A construção deste país se deu com sangue dos negros que foram sequestrados do continente africano e escravizados nesta terra. Todos seres humanos conhecem está história, principalmente nós negros/as que até hoje sofremos com o ranço dessa discriminação. Diante de tanta crueldade, alguns negros escravizados não aceitaram o tratamento desumano e se dispersaram em território brasileiro. Com medo de serem capturados procuravam lugares de difícil acesso para ali viver em liberdade, sem açoites e chibatadas.
Esses povos, bem antes de serem trazidos para o Brasil, viviam suas culturas, crenças, tradições e ancestralidade. Já nos navios negreiros eram separados de suas etnias pelos colonizadores. Mesmo assim estes não conseguiram apagar os saberes tradicionais. Ao se juntarem em pontos estratégicos, abrigaram outros fugidos da escravidão, formando grandes quilombos. Os mais conhecidos foram: Palmares, em Alagoas; Ambrosio, em Minas Gerais; e Campo Grande, entre Minas e São Paulo.
Bem antes da Constituição de 1988, os quilombolas já vinham se organizando para pressionar os governantes pela garantia de seus direitos, tanto nas regularizações territoriais como nas criações de políticas públicas que os contemplasse. A partir do estabelecimento dos artigos 215 e 216 da Constituição, foram garantidos os direitos de manifestações culturais de povos afro brasileiros e seus modos de viver e fazer.
Claro que muitos direitos ainda tinham que ser efetivados de fato mas, mesmo assim, tínhamos o que comemorar. Em 2003, foi criado o decreto 4.887, que deu visibilidade a estes povos tradicionais e suas localidades passaram a serem reconhecidas como comunidades remanescentes de quilombos. Foram a partir do decreto também que os quilombolas puderam se auto reconhece como tal. Esse decreto veio também regulamentar, delimitar e titularizar as terras que de fato já pertenciam aos quilombolas, ainda que muitas comunidades quilombolas existissem em seus respectivos territórios há mais de trezentos anos.
O PFL, atual DEM, entrou com a ação direta de inconstitucionalidade (ADI) n.3239 propondo a derrubada do decreto logo após sua criação. O julgamento estava marcado pelo STF para o dia 18 de outubro de 2017. O que estou querendo dizer é que, se o decreto 4.887/03 for derrubado, todas as comunidades quilombolas do país sofrem o retrocesso. Todos os direitos territoriais caem por terra, toda população tradicional tem alienadas suas identidades.
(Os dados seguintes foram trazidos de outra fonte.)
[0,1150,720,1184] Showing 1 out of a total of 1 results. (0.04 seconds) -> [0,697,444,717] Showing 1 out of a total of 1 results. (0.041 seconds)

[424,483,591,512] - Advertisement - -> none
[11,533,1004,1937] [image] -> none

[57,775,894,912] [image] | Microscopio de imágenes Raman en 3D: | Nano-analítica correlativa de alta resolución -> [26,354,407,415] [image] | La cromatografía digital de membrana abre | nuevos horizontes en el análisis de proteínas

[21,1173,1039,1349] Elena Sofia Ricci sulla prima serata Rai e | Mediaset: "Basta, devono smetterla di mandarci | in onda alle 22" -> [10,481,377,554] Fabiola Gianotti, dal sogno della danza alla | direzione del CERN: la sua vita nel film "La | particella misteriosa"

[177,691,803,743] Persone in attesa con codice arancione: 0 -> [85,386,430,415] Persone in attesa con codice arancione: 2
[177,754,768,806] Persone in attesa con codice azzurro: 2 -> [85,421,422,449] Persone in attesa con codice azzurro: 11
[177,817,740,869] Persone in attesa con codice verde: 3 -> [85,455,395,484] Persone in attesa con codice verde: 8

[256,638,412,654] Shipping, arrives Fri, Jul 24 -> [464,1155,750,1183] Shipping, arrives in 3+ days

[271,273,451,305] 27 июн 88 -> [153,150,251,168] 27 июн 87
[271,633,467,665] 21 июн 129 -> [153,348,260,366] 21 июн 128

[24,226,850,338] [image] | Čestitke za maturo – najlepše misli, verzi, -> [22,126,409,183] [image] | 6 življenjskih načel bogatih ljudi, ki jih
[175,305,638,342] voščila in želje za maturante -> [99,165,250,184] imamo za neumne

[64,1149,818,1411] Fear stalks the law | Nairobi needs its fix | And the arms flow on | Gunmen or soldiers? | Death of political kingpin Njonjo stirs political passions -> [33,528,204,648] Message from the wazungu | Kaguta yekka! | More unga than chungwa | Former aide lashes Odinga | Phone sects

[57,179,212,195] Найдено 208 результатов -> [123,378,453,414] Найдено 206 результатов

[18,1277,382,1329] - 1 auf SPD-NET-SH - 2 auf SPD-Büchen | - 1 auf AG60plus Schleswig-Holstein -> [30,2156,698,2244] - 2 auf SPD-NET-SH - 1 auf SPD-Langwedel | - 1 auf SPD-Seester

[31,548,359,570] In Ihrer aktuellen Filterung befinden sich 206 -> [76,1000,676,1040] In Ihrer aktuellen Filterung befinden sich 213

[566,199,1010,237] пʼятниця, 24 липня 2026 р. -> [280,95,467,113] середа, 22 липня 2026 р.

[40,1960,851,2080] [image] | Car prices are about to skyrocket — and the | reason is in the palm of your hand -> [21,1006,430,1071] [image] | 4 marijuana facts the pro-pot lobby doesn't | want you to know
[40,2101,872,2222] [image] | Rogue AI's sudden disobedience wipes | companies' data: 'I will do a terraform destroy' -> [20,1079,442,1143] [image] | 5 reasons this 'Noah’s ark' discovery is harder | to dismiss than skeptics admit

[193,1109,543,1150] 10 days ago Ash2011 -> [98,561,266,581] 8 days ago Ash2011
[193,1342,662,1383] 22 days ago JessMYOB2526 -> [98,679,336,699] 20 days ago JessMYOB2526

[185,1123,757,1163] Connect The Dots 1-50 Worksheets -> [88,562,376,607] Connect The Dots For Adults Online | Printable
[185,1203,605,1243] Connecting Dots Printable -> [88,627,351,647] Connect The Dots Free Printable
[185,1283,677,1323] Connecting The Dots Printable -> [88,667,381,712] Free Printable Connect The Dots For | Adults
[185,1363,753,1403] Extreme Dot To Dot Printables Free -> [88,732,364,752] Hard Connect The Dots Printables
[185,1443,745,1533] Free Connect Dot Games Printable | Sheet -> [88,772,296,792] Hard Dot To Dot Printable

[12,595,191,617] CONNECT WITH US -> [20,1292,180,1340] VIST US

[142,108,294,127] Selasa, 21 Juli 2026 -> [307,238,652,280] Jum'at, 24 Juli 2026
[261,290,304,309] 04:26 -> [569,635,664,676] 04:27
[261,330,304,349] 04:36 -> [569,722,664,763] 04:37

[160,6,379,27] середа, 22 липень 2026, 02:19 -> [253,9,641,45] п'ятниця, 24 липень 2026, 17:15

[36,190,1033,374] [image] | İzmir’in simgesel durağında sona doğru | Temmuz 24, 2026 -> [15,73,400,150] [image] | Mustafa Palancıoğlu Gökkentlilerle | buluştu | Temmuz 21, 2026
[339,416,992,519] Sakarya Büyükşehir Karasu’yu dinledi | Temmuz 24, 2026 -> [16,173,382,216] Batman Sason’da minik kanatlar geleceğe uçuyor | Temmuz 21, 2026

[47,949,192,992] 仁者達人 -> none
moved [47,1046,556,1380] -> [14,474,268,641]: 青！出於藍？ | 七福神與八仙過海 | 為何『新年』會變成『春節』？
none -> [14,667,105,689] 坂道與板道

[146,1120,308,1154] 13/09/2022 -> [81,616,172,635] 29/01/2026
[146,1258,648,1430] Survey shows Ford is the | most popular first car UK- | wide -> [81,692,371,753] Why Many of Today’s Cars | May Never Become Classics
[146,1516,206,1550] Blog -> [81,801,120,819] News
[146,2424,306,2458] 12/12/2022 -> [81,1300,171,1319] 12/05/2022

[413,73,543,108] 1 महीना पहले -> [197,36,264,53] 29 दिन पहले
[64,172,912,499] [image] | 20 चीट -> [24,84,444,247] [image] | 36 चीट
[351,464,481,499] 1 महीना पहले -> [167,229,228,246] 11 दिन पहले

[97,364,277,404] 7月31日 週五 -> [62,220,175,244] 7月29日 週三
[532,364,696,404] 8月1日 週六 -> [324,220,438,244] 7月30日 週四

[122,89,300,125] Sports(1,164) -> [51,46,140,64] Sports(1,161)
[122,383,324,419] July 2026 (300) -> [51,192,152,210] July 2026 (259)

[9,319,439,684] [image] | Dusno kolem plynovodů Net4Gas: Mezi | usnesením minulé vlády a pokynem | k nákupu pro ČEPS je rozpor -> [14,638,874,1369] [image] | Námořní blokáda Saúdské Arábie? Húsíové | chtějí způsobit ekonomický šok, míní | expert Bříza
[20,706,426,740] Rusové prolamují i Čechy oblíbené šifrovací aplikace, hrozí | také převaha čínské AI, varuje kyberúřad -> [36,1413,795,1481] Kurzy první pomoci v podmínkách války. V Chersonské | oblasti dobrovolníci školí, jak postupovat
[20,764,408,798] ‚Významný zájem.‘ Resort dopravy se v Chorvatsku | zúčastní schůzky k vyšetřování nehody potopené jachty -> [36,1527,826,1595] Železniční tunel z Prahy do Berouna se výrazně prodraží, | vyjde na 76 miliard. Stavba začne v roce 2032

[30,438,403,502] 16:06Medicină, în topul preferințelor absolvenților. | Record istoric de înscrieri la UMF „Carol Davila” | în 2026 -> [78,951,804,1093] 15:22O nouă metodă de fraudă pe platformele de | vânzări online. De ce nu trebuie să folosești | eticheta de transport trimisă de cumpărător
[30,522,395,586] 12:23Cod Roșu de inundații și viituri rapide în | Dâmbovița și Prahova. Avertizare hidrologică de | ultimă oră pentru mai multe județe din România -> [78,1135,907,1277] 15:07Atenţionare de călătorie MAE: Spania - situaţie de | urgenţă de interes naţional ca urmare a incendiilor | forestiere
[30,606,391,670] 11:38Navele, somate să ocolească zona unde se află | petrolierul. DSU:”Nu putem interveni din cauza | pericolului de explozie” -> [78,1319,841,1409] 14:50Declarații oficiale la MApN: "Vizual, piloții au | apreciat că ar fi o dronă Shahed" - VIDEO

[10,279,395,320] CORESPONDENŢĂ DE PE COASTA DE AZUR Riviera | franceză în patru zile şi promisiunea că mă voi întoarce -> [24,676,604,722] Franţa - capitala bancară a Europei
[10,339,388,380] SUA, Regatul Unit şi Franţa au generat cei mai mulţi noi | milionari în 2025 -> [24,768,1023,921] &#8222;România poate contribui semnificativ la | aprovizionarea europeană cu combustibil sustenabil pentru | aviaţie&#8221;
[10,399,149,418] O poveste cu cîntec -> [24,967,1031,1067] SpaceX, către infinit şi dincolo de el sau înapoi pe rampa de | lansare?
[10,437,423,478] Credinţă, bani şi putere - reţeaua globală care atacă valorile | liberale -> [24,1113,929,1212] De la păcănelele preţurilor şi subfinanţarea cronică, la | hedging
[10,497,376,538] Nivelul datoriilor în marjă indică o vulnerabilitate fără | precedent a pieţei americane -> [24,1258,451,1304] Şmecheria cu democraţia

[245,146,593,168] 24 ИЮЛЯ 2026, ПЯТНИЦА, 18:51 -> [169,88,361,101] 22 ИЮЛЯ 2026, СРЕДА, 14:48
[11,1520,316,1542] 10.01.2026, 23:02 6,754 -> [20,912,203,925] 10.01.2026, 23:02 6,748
Diante dessa situação, faço aqui minhas indagações. Que país é esse que foi construído com sangue e suor da população negra e mesmo assim estes são privados de direitos? Que país é este onde governantes passeiam com malas, sacos, sacolas, meias, cuecas de dinheiros dos cofres públicos e essa ação não é julgada inconstitucional? Que país é esse que os povos negro/as quilombolas clamam pelos seus direitos à terra para plantar, colher e viver em coletividade, manifestando suas crenças e suas religiosidades, invocando suas ancestralidade, e estes direitos não negados? Que país é esse que grandes fazendeiros e latifundiários matam lideranças quilombolas em confrontos territoriais e os governantes fingem não ver? E por último, que tamanho vai ser a lista dos assassinatos de lideranças quilombolas após a derrubada do decreto 4.887/03? Será que os governantes estão preparados para assumirem essa fatura?